Restricted access is the appropriate choice for sensitive administrative interfaces where only specific operators or administrators should have access, vendor or contractor access scenarios where access must be granted to specific external individuals for a limited purpose, high-security services where regulatory or compliance requirements mandate that access be explicitly granted to named individuals and auditable at the per-user level, and any situation requiring defense-in-depth beyond what environment membership provides. For example, a project may have 20 team members, but only 2 senior engineers should have access to a device's firmware update interface. Restricted access enforces this without changing the project's environment membership.

Managing the Allowlist

To manage the user allowlist for a circuit, open the circuit's settings panel and navigate to the Access Policy section, then select Specific Users. The allowlist management interface provides a search field for finding users by name or email address - as text is entered, matching users from the project's environment are displayed, and selecting a user adds them to the allowlist. Added users are displayed in a list showing their full name and email address, with a remove button next to each entry. Clicking the remove button immediately revokes that user's access. Changes to the allowlist take effect immediately - there is no save or publish step. When a user is added, that user can begin accessing the circuit as soon as authentication is completed. When a user is removed, the next request from that user is denied.

Behavior

Users who are not on the allowlist receive an access denied response, even if they are authenticated and are members of the project's environment. This is the key distinction from the Project Members policy: environment membership is necessary but not sufficient.

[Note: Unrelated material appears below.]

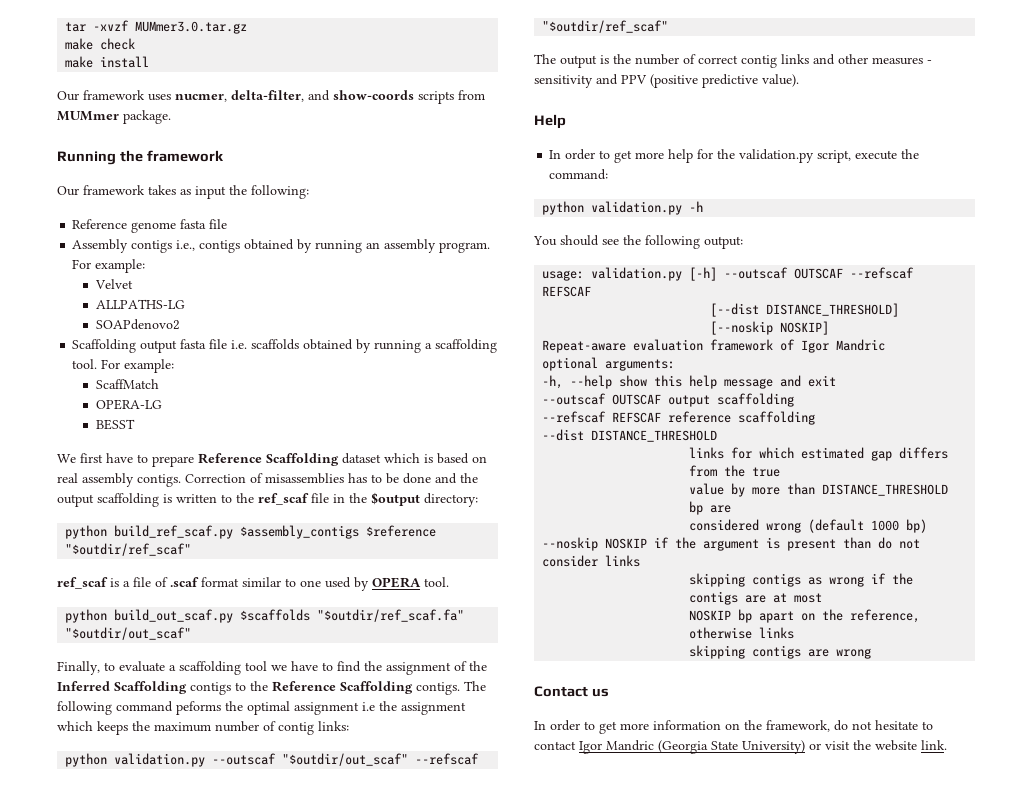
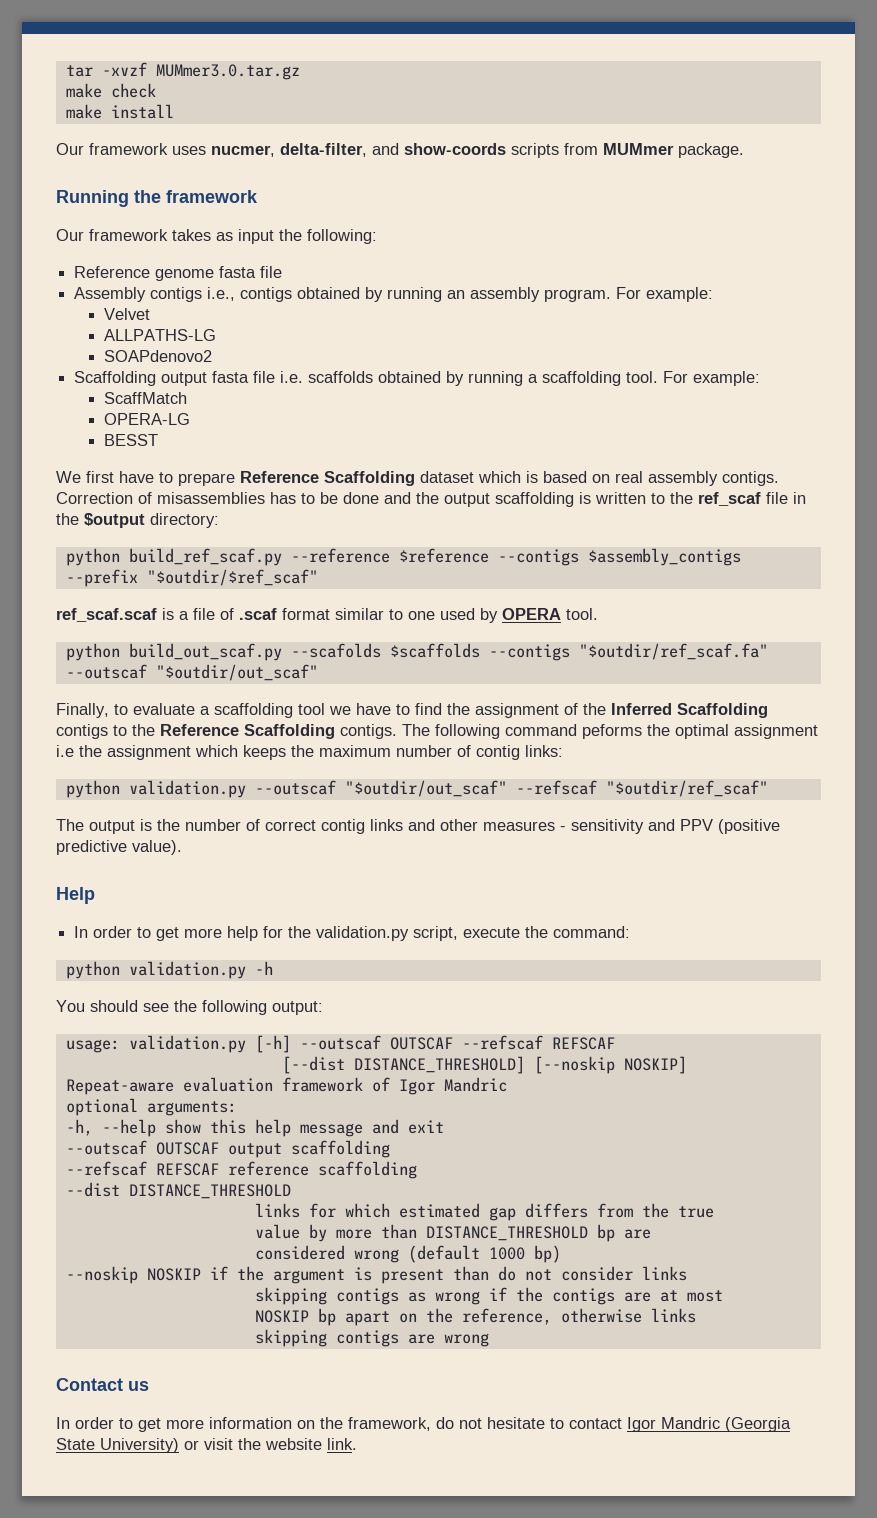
[240,525,437,539] [65,543,192,556] [57,577,108,589] $assembly_contigs $reference "$outdir/ref_scaf" // ref_scaf -> [290,548,741,566] [65,569,318,587] [56,608,157,622] --reference $reference --contigs $assembly_contigs --prefix "$outdir/$ref_scaf" // ref_scaf.scaf
[240,609,465,622] $scaffolds "$outdir/ref_scaf.fa" -> [290,643,768,661] [65,664,147,679] --scafolds $scaffolds --contigs "$outdir/ref_scaf.fa" --outscaf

The allowlist is preserved when the access policy is temporarily switched. If a circuit is changed from Specific Users to Project Members (for example, to temporarily widen access during a team demo) and then switched back to Specific Users, the allowlist remains intact with the same users. Authentication failures and authorization denials for Restricted circuits are logged in the access logs with the user's email, source IP, country, and the outcome (failed or rate_limited), providing a full audit trail of access attempts.